Paper details:
FIRST: How to read critically To move through any reading and toward a thorough understanding of the reading, consider answering the following questions:
1. What is the author’s subject?
2. What is the author’s thesis?
3. How does the author support the thesis (e.g. examples, description, opinion, anecdotes) and how do these examples, etc., specifically support the thesis?
4. What is the author’s purpose (to persuade, argue, describe, entertain, explain)?
Authors often answer questions in their writing, but they can also raise them. You should consider whether issues raised in the reading are addressed adequately, passed over with sufficient discussion, or even ignored.

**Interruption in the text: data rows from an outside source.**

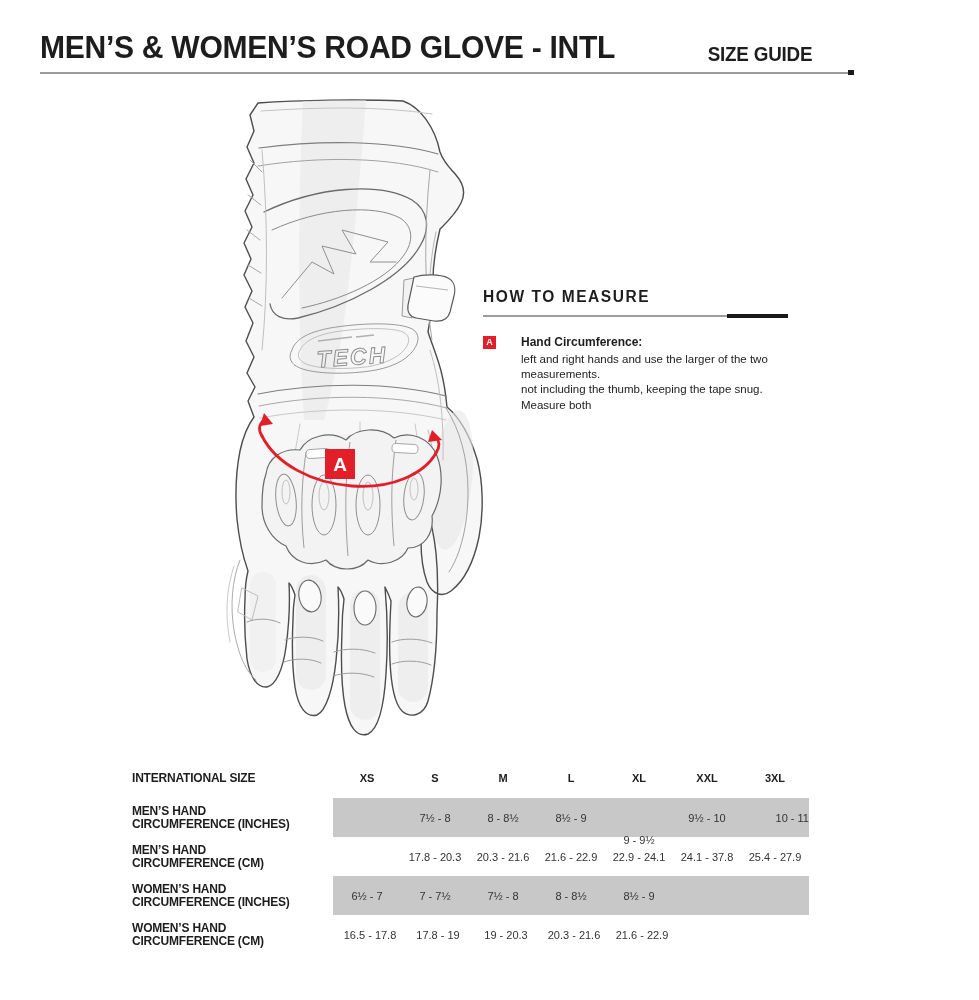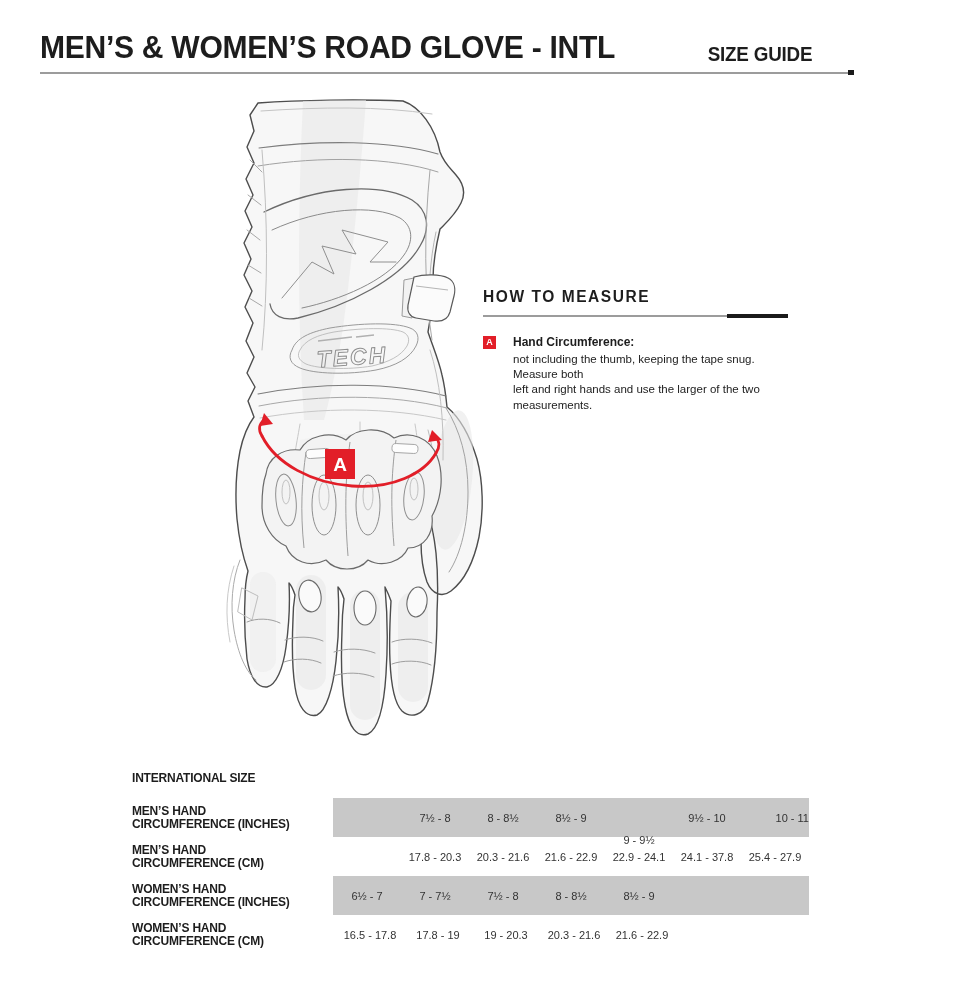--- a/index.html
+++ b/index.html
@@ -17,21 +17,21 @@
   
   .htm{position:absolute;left:483px;top:288px;width:305px;}
   .htm h2{margin:0;font-size:16px;font-weight:700;letter-spacing:1.6px;transform:scaleX(0.97);
           transform-origin:left;}
   .htm-rule{position:relative;margin-top:8px;height:4px;}
   .htm-rule .gray{position:absolute;left:0;right:0;top:1px;height:2px;background:#9c9c9c;}
   .htm-rule .black{position:absolute;right:0;top:0;width:61px;height:4px;background:#1a1a1a;}
   .measure-item{display:flex;margin-top:17px;}
   .badge-sm{flex:0 0 auto;width:13px;height:13px;background:#E21E28;color:#fff;
             font-size:9px;font-weight:700;text-align:center;line-height:13px;margin-top:1px;}
-  .measure-text{margin-left:17px;}
+  .measure-text{margin-left:25px;}
   .measure-title{font-size:12px;font-weight:700;line-height:14px;}
   .measure-lines{margin-top:3px;font-size:11.5px;line-height:15.2px;color:#222;}
 
   
   .stable{position:absolute;left:132px;top:765px;width:682px;}
   .thead{display:flex;align-items:center;height:26px;}
   .tlabel{flex:0 0 196px;text-align:left;font-weight:700;font-size:12px;line-height:13px;
           letter-spacing:-0.2px;}
   .tcells{display:flex;margin-left:5px;}
   .cell{flex:0 0 68px;text-align:center;font-size:11px;color:#333;}
@@ -178,30 +178,39 @@
     <h2>HOW TO MEASURE</h2>
     <div class="htm-rule">
       <span class="gray"></span>
       <span class="black"></span>
     </div>
     <div class="measure-item">
       <span class="badge-sm">A</span>
       <div class="measure-text">
         <div class="measure-title">Hand Circumference:</div>
         <div class="measure-lines" id="measure-lines">
+            <div>left and right hands and use the larger of the two measurements.</div>
             <div>not including the thumb, keeping the tape snug. Measure both</div>
-            <div>left and right hands and use the larger of the two measurements.</div>
           </div>
       </div>
     </div>
   </section>
 
   <section class="stable">
     <div class="thead">
       <div class="tlabel">INTERNATIONAL SIZE</div>
+      <div class="tcells" id="colheads">
+          <div class="cell colhead">XS</div>
+          <div class="cell colhead">S</div>
+          <div class="cell colhead">M</div>
+          <div class="cell colhead">L</div>
+          <div class="cell colhead">XL</div>
+          <div class="cell colhead">XXL</div>
+          <div class="cell colhead">3XL</div>
+        </div>
     </div>
     <div id="trows">
         <div class="trow shaded">
           <div class="tlabel">
             <div>MEN’S HAND</div>
             <div>CIRCUMFERENCE (INCHES)</div>
           </div>
           <div class="tcells" style="display: flex;">
             <div class="cell" style="align-self: center;"></div>
             <div class="cell" style="align-self: center;">7½ - 8</div>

SECOND: How to formulate a response There will be readings to which you immediately have a response to the author’s thesis and main points. Your analysis is NOT A SUMMARY OF THE ARTICLE. If you are stuck, think about the elements of the article that you remember most readily, and what did the author do to makes those element(s) more memorable. Did anything about the article stick out to you as jarring? Interesting? Inappropriate? If so, that section of the article may be a good place for you to focus your own critique of the article.

THIRD: How to write the response
The introduction of your paper should include both a summary of the reading’s main points (succinctly in about 4-5 sentences), in your own words, as well as your own thesis statement that expresses your analysis of the article.
Your thesis statement should be an argument. Please see the handout on iCollege, How to Write a Thesis. This should be followed by the body of your paper, which is the support for the thesis of your paper. This is where you convince me of your thesis.
Your paper should have a conclusion, where you remind me of the key pieces of your argument.
The paper should be concise (2 pages in length, 1” margins), typed, and double-spaced.